### About this task
List all lines of the data that include the string "center".

-- Data records follows --

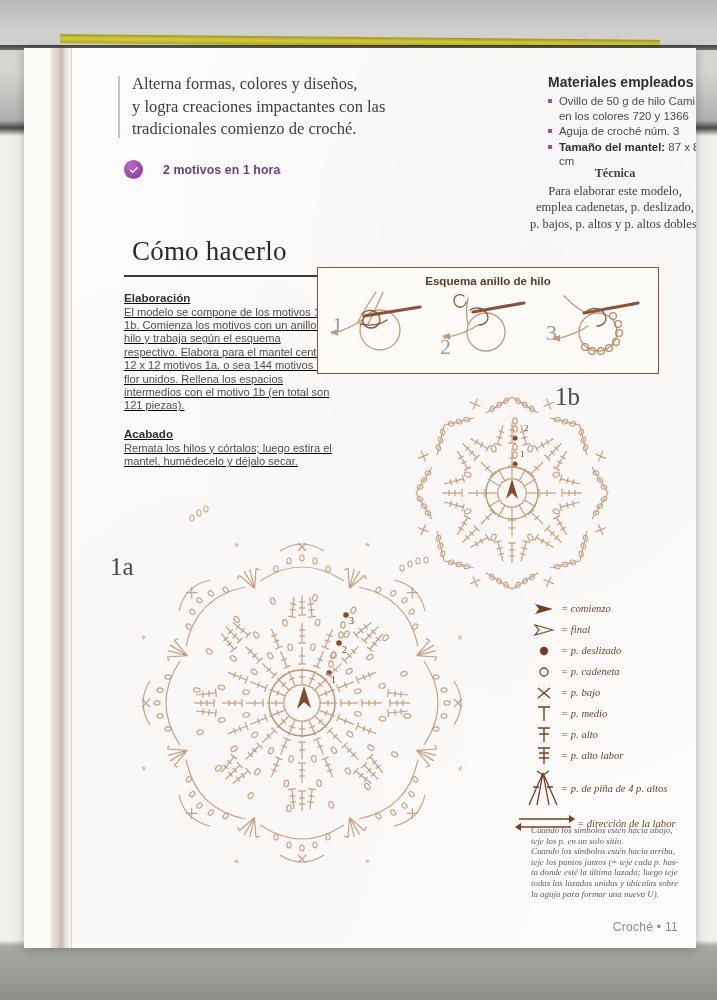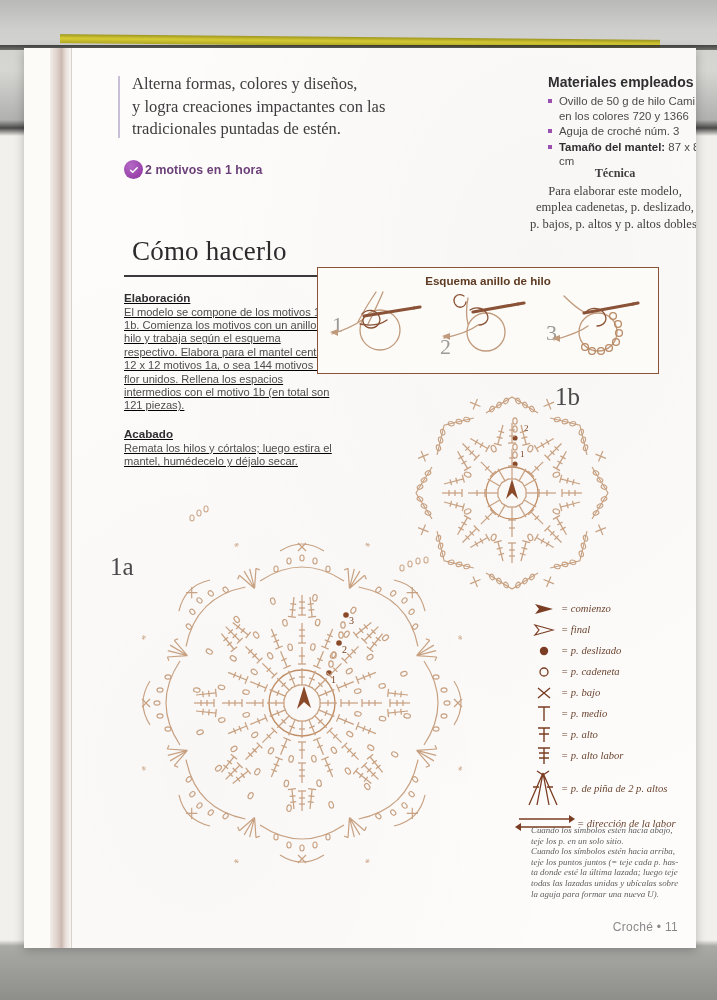--- a/index.html
+++ b/index.html
@@ -102,7 +102,7 @@
       <div class="bar"></div>
       <p>Alterna formas, colores y diseños,</p>
       <p>y logra creaciones impactantes con las</p>
-      <p>tradicionales puntadas de estén.</p>
+      <p>tradicionales comienzo de croché.</p>
     </div>
 
     <div id="badge">

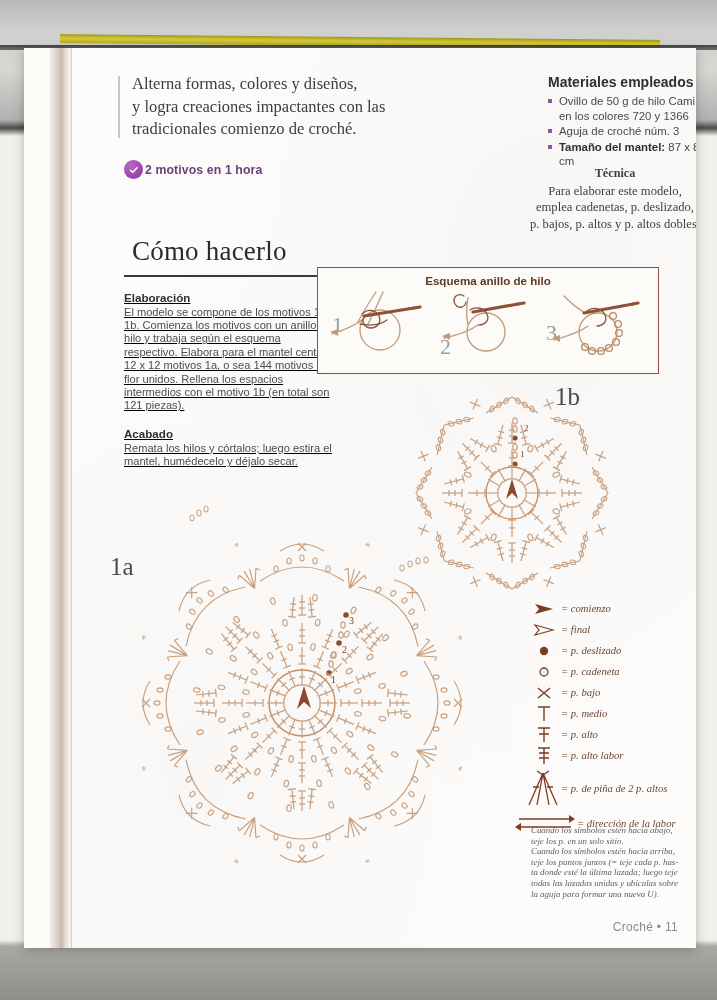--- a/index.html
+++ b/index.html
@@ -32,7 +32,7 @@
   #intro{position:absolute;left:60px;top:25px;width:380px;}
   #intro .bar{position:absolute;left:-14px;top:3px;width:2px;height:62px;background:#c9bfd6;}
   #intro p{margin:0;font-family:"Liberation Serif",serif;font-size:16.5px;line-height:22.5px;color:#3d3d3f;}
-  #badge{position:absolute;left:52px;top:112px;display:flex;align-items:center;gap:2px;}
+  #badge{position:absolute;left:52px;top:112px;display:flex;align-items:center;gap:20px;}
   #badge .circ{width:19px;height:19px;border-radius:50%;
     background:radial-gradient(circle at 35% 30%,#b469c6,#8d2f9e);
     display:flex;align-items:center;justify-content:center;}

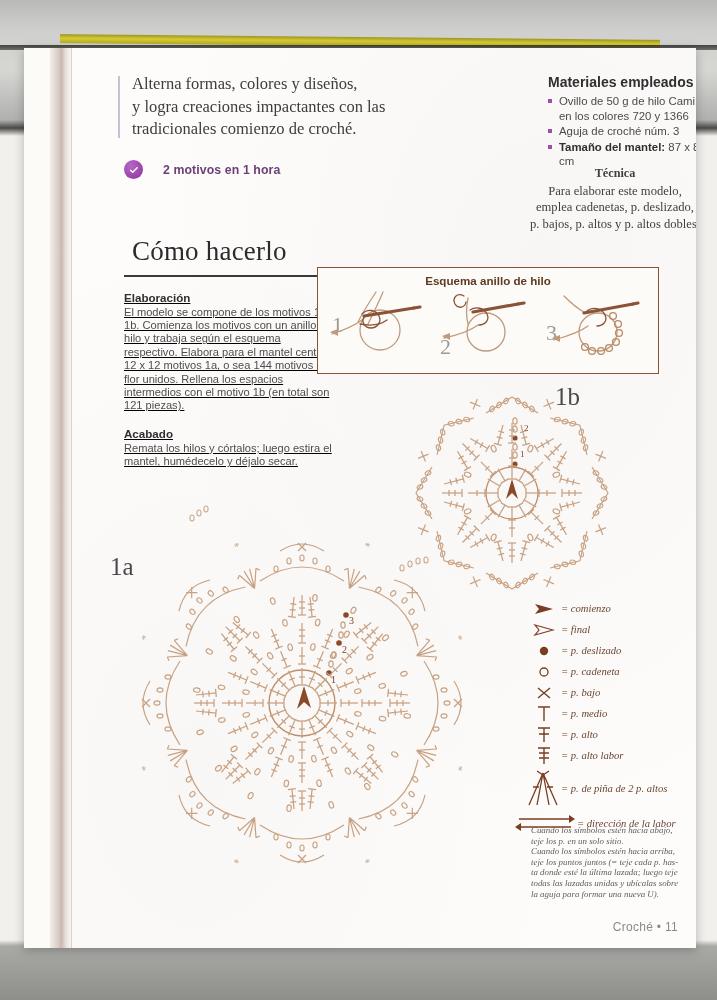--- a/index.html
+++ b/index.html
@@ -1371,7 +1371,7 @@
             </g>
           </svg>
         </span>
-        <span class="lg-txt">= p. de piña de 2 p. altos</span>
+        <span class="lg-txt">= p. de piña de 4 p. altos</span>
       </div>
       <div class="lg-row dir">
         <span class="lg-sym" style="width:64px;margin-left:-14px;">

-- Data records concluded --

### Written response
-  #badge{position:absolute;left:52px;top:112px;display:flex;align-items:center;gap:2px;}
+  #badge{position:absolute;left:52px;top:112px;display:flex;align-items:center;gap:20px;}
     display:flex;align-items:center;justify-content:center;}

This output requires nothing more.